*** Begin section ***
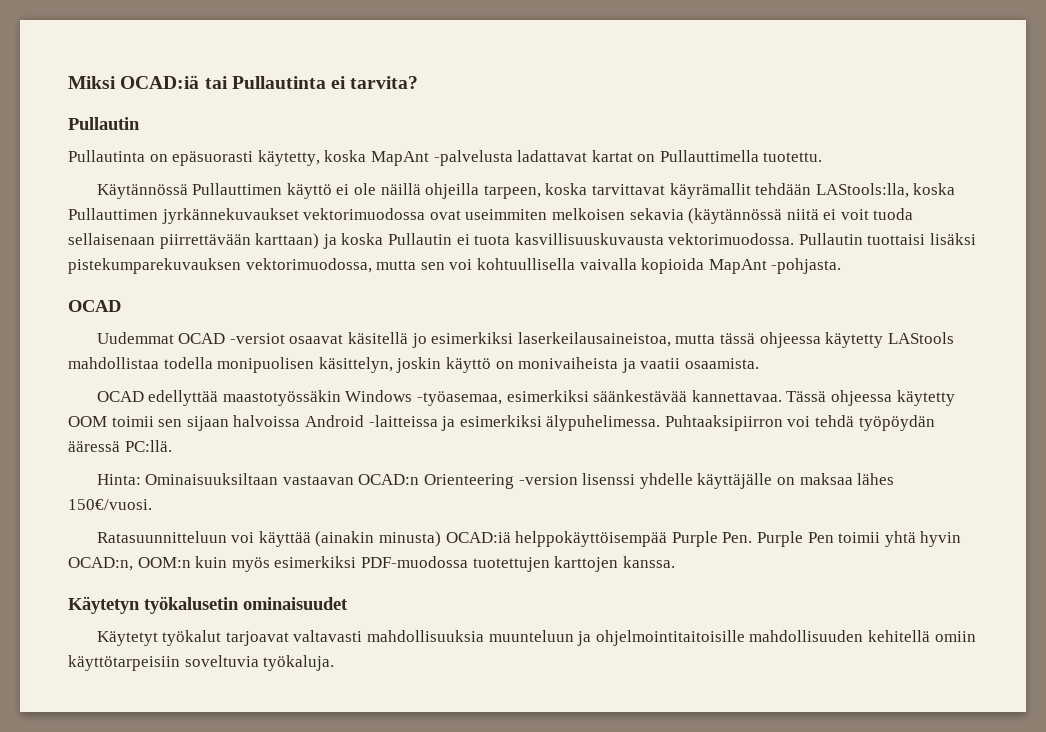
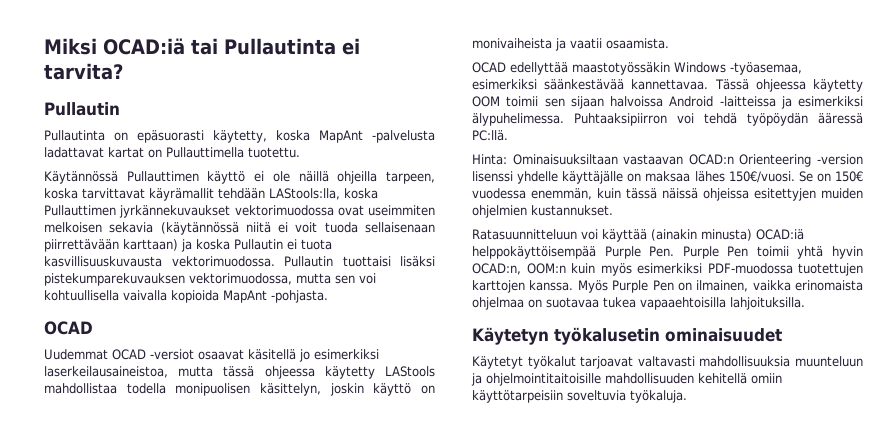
+ Se on 150€ vuodessa enemmän, kuin tässä näissä ohjeissa esitettyjen muiden ohjelmien kustannukset.
+ Myös Purple Pen on ilmainen, vaikka erinomaista ohjelmaa on suotavaa tukea vapaaehtoisilla lahjoituksilla.

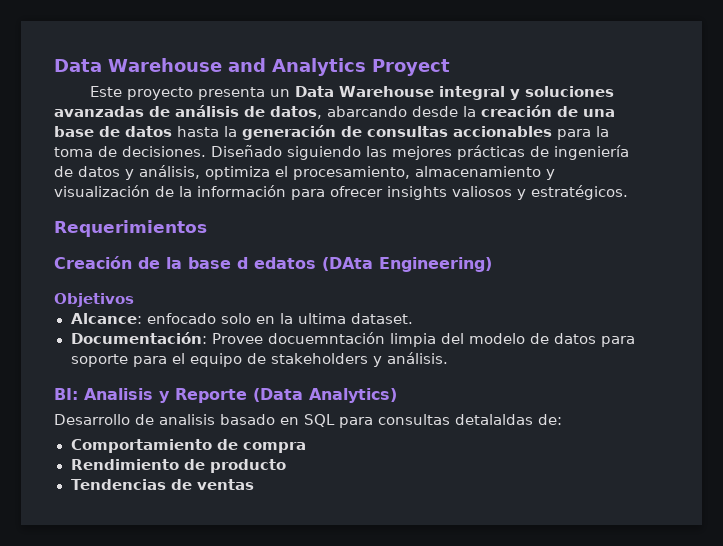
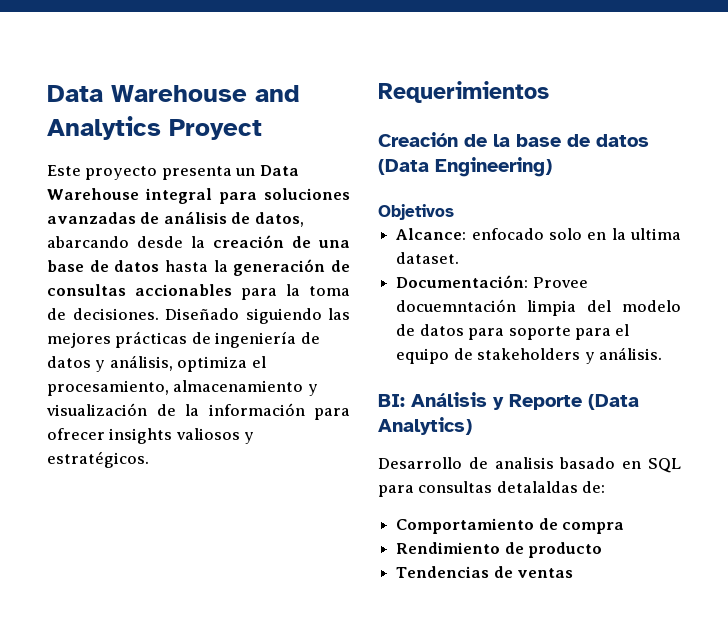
- Este proyecto presenta un Data Warehouse integral y soluciones avanzadas de análisis de datos, abarcando desde la creación de una base de datos hasta la generación de consultas accionables para la toma de decisiones.
+ Este proyecto presenta un Data Warehouse integral para soluciones avanzadas de análisis de datos, abarcando desde la creación de una base de datos hasta la generación de consultas accionables para la toma de decisiones.
- Creación de la base d edatos (DAta Engineering)
+ Creación de la base de datos (Data Engineering)
- BI: Analisis y Reporte (Data Analytics)
+ BI: Análisis y Reporte (Data Analytics)

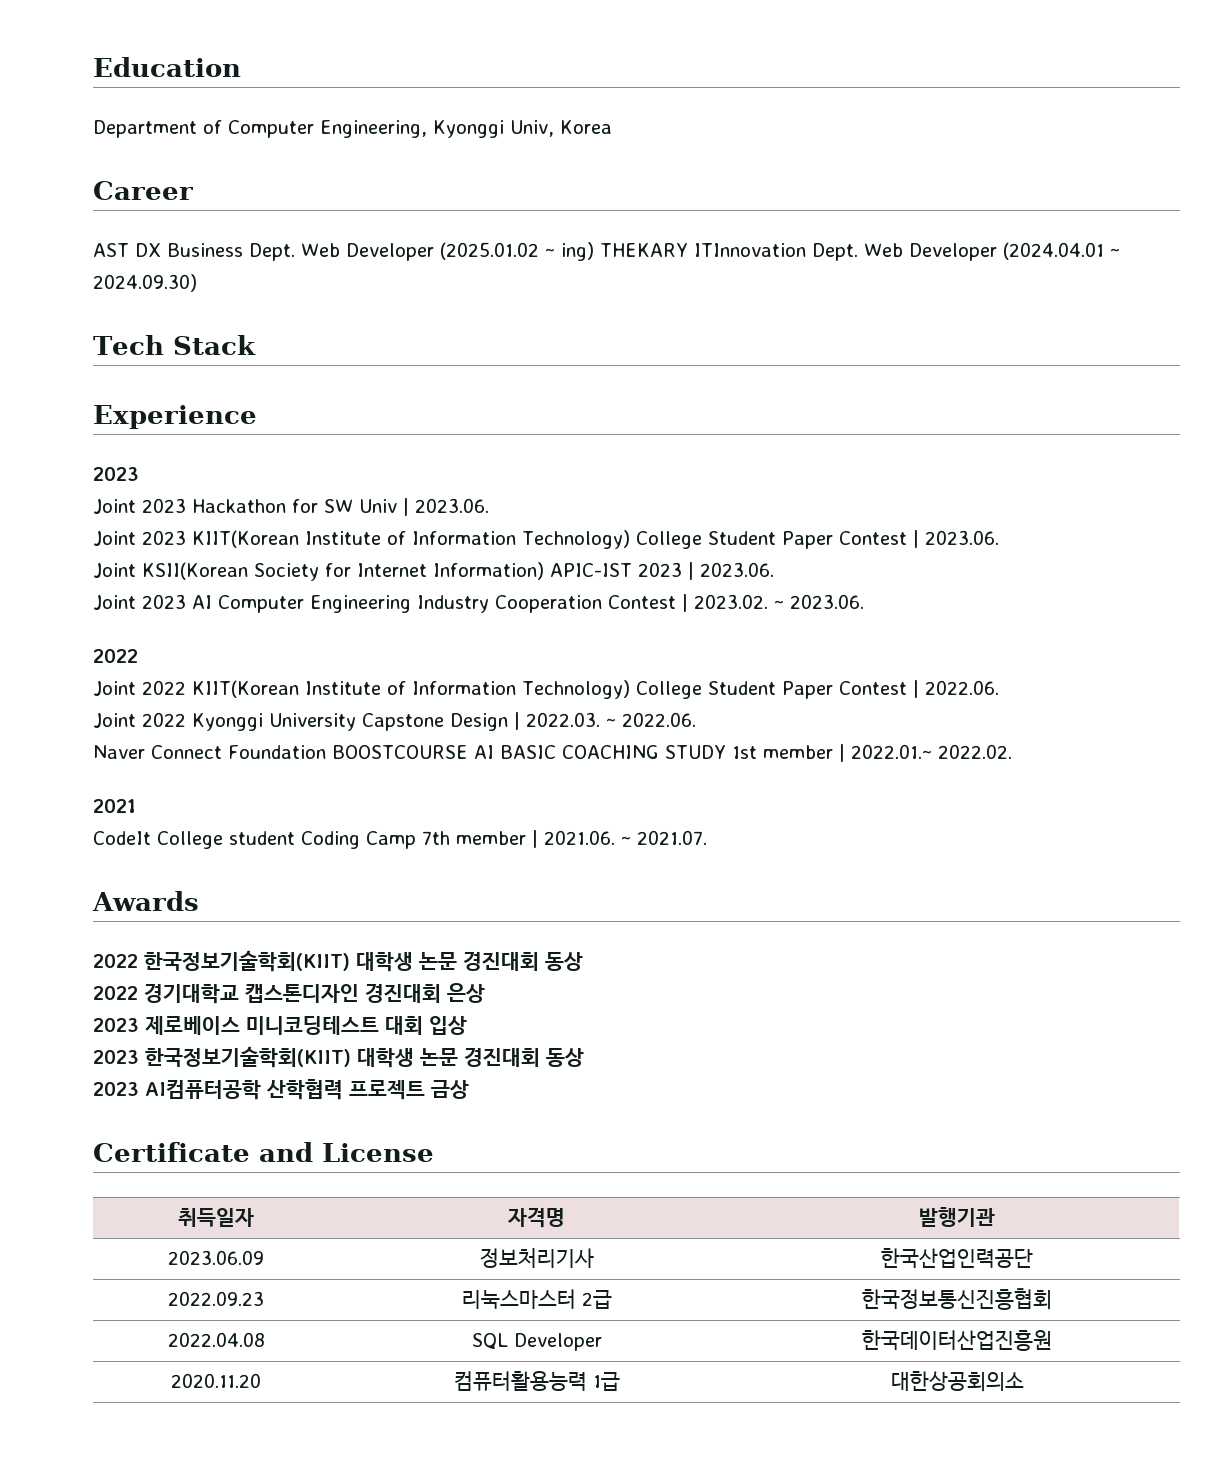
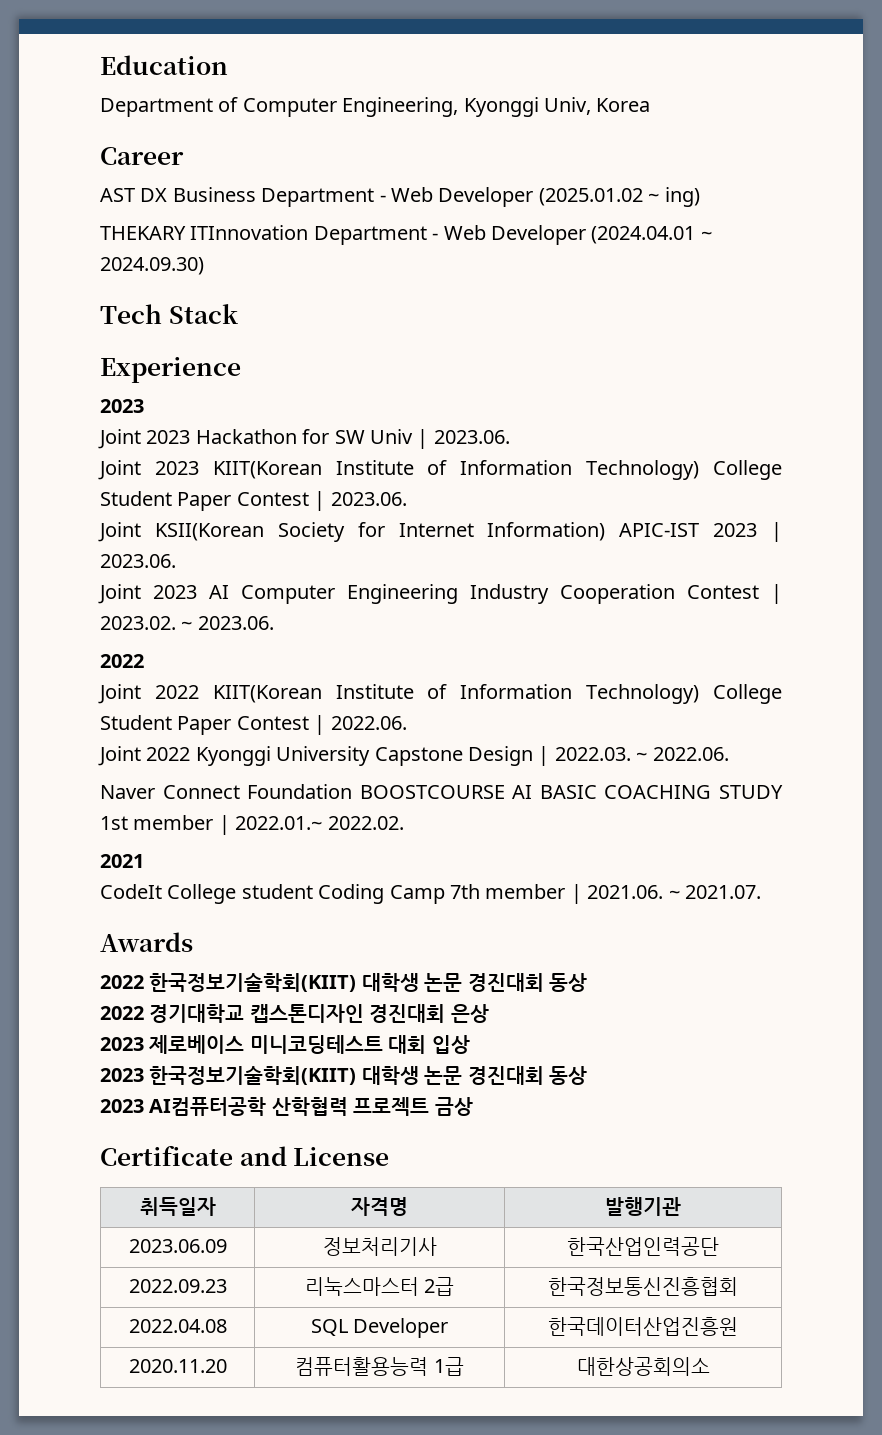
- AST DX Business Dept. Web Developer (2025.01.02 ~ ing) THEKARY ITInnovation Dept. Web Developer (2024.04.01 ~ 2024.09.30)
+ AST DX Business Department - Web Developer (2025.01.02 ~ ing)
+ THEKARY ITInnovation Department - Web Developer (2024.04.01 ~ 2024.09.30)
*** End section ***
> _What needs to be done_
Copy out each line carrying the string "Engineering" from the data.

> _Reply to the exercise_
- Creación de la base d edatos (DAta Engineering)
+ Creación de la base de datos (Data Engineering)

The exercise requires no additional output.